Locate and copy each line in the data that contains the word "validation".

== MATERIAL TO PROCESS

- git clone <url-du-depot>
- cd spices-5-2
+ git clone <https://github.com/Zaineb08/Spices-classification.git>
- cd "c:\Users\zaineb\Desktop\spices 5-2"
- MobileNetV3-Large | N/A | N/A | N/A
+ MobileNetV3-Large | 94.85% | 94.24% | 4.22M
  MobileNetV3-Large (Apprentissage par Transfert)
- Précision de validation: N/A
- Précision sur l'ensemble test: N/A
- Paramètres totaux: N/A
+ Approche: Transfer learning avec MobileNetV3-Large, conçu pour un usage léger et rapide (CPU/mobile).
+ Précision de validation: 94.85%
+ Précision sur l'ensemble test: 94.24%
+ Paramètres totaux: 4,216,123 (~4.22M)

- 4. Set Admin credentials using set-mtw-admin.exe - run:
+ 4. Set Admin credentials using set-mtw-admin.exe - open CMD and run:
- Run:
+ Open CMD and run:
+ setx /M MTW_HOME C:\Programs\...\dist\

====
== MATERIAL TO PROCESS

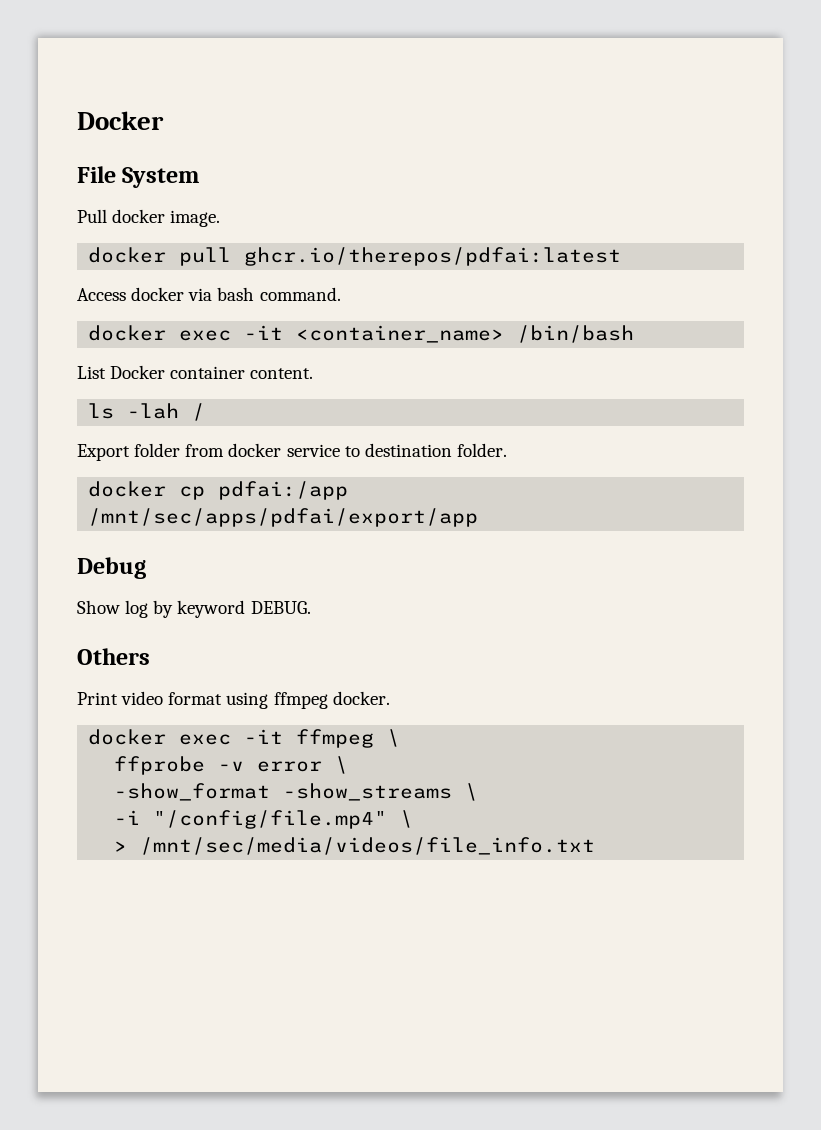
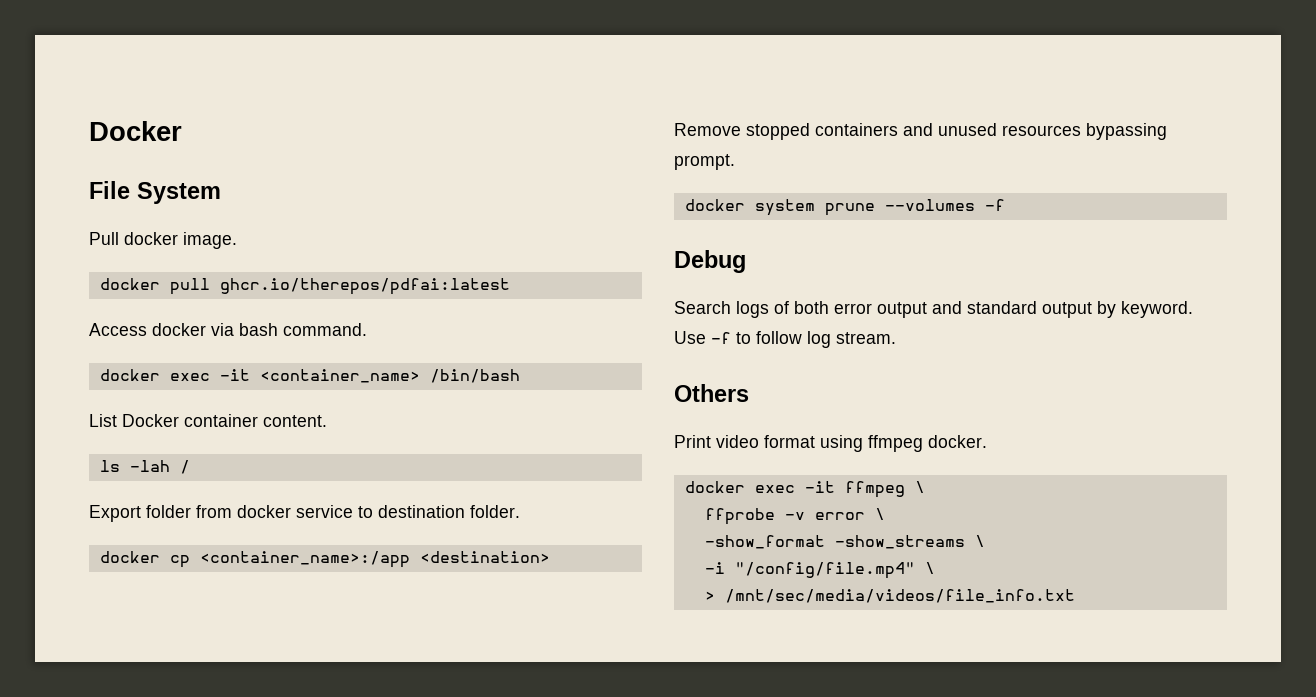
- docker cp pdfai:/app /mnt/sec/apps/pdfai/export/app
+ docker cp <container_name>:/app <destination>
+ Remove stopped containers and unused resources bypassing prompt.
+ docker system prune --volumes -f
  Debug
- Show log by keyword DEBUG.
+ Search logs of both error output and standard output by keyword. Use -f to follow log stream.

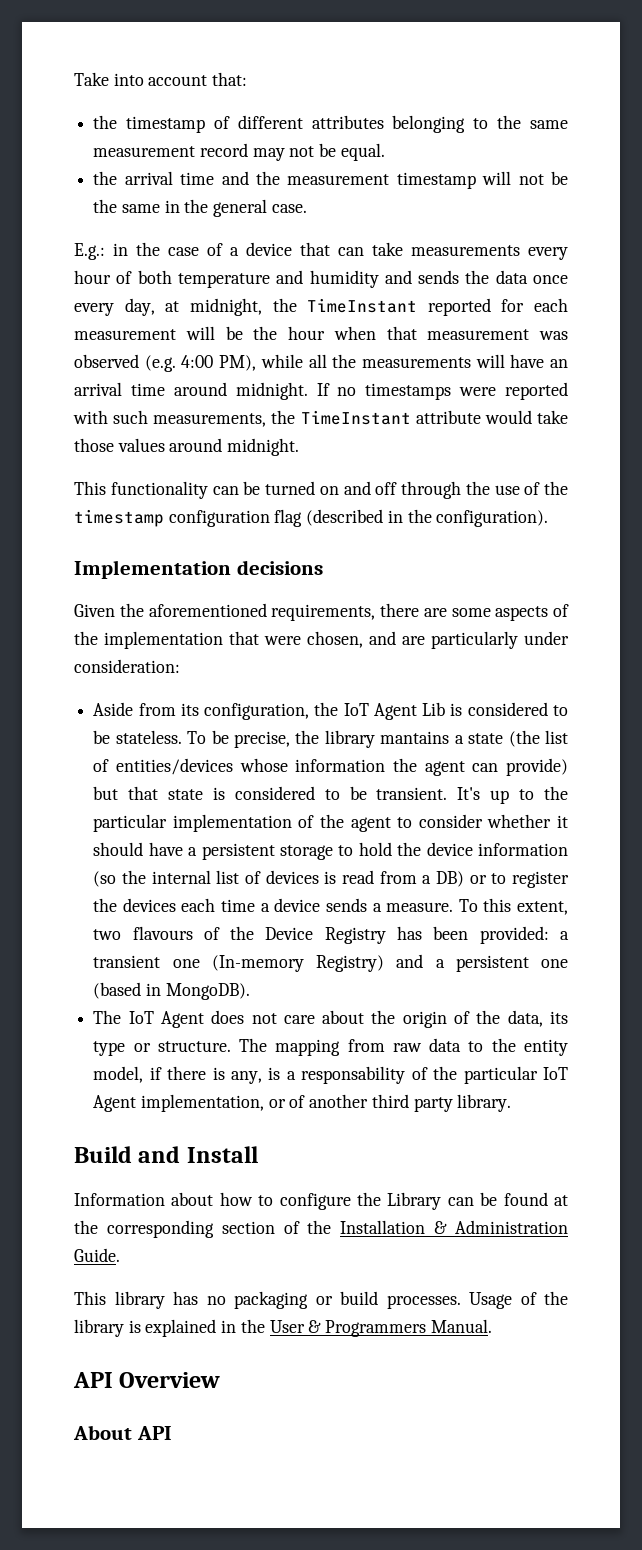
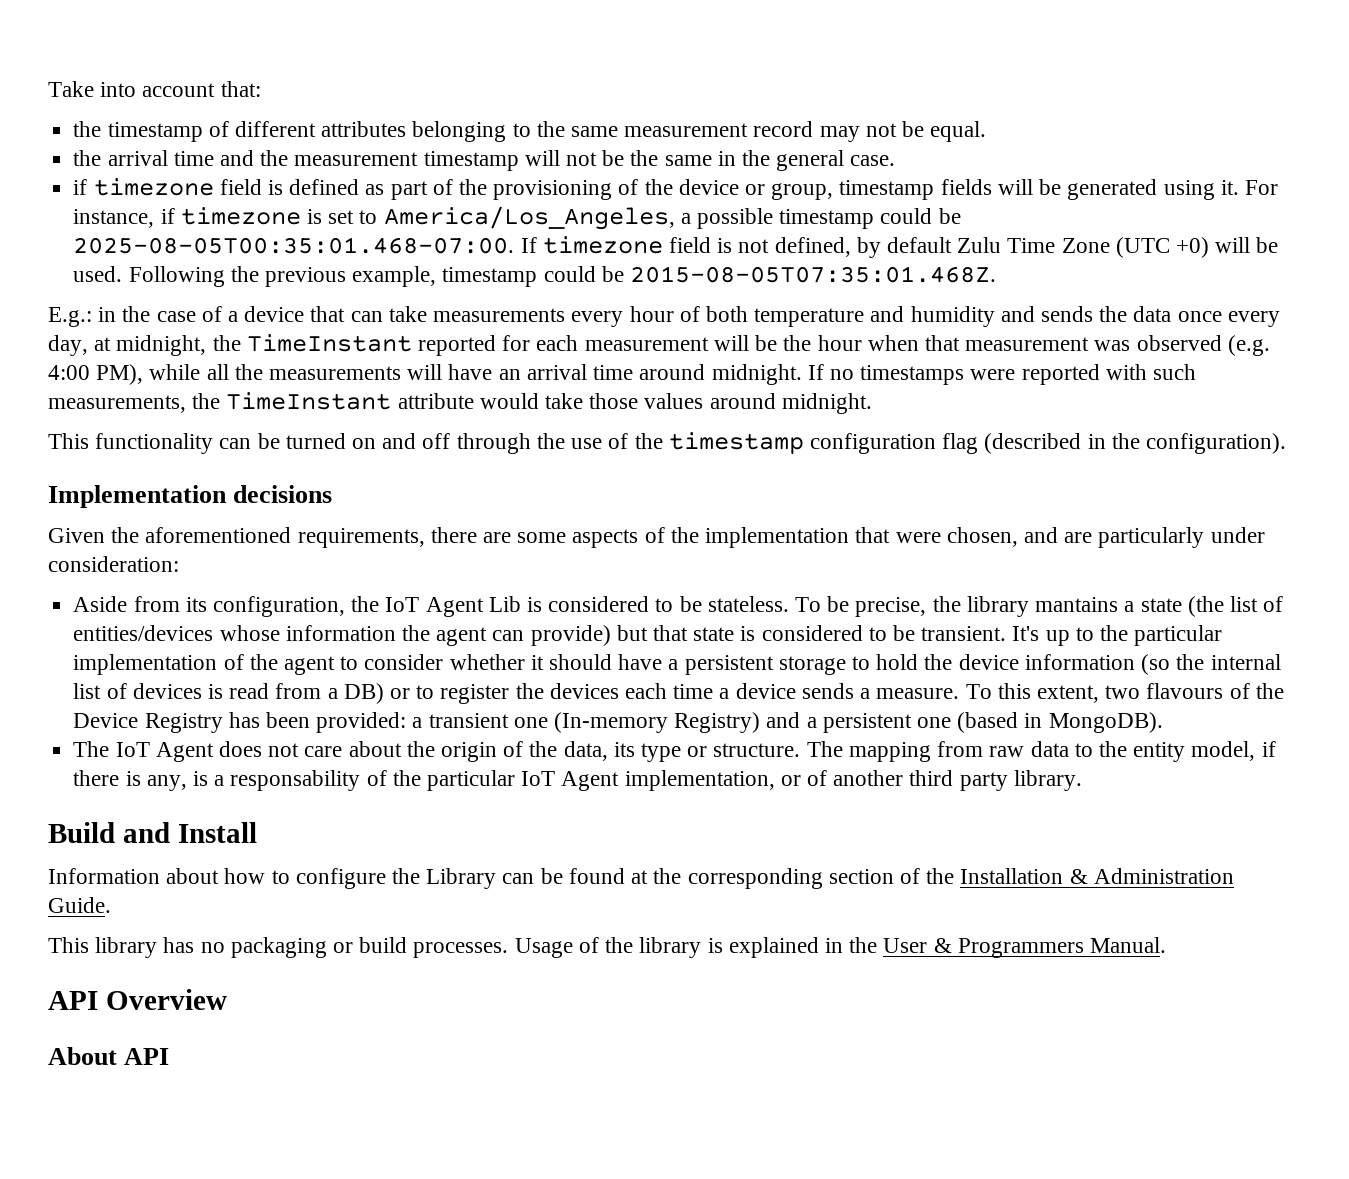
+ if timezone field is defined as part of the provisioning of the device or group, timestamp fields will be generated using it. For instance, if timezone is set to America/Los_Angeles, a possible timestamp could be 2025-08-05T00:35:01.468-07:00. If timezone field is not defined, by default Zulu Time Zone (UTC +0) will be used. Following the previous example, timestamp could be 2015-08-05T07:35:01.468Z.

====

RESPONSE —
- Précision de validation: N/A
+ Précision de validation: 94.85%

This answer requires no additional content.